======== SUPPLIED RECORDS

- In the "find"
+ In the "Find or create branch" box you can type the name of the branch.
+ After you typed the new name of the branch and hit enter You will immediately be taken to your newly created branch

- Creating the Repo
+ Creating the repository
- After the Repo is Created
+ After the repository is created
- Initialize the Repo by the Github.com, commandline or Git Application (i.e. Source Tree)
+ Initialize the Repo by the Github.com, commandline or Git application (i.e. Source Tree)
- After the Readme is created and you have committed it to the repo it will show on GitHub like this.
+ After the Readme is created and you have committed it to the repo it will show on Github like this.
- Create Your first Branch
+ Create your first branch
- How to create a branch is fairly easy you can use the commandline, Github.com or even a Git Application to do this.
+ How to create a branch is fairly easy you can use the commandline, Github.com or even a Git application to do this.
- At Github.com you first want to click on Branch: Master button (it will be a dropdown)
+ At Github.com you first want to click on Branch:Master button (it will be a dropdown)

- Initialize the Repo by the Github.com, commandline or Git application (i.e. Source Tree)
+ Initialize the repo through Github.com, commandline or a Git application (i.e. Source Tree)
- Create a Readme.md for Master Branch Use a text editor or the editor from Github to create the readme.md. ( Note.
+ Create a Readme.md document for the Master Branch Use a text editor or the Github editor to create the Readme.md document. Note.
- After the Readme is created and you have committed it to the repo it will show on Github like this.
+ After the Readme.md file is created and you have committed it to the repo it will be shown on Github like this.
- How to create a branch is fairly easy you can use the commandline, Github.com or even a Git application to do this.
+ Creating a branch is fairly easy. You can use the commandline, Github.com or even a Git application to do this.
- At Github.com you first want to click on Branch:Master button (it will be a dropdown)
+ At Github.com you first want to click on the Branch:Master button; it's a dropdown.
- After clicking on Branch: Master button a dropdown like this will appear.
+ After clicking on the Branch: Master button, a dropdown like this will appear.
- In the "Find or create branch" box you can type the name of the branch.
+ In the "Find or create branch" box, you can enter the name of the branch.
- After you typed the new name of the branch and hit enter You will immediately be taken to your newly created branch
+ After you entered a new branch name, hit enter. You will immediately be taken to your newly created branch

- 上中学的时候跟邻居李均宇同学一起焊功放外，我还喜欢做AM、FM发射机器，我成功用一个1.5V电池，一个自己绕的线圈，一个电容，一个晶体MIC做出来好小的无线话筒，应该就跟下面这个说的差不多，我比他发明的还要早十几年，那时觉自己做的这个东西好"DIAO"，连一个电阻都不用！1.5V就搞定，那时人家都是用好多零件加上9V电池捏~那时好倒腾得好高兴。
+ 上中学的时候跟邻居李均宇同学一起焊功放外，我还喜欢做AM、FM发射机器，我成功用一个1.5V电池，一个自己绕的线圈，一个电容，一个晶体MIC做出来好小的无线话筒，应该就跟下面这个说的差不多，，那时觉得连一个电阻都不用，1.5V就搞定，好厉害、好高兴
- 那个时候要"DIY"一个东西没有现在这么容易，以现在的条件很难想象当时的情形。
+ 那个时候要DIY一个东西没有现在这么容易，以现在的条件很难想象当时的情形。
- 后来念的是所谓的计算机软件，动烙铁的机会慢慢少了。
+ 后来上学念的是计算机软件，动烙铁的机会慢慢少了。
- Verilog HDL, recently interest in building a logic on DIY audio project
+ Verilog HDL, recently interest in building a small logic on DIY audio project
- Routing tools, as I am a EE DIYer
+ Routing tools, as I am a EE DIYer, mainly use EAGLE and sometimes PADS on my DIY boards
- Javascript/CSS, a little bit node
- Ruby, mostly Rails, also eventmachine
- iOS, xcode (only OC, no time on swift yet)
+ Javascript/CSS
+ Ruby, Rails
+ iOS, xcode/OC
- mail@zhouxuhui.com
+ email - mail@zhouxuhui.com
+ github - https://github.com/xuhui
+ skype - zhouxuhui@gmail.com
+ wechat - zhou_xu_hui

================

▶ [TASK DESCRIPTION]: Show every line from the listing above in which the string "动烙铁的机会慢慢少了" appears.

▶ [OUTPUT OF THE TASK]:
- 后来念的是所谓的计算机软件，动烙铁的机会慢慢少了。
+ 后来上学念的是计算机软件，动烙铁的机会慢慢少了。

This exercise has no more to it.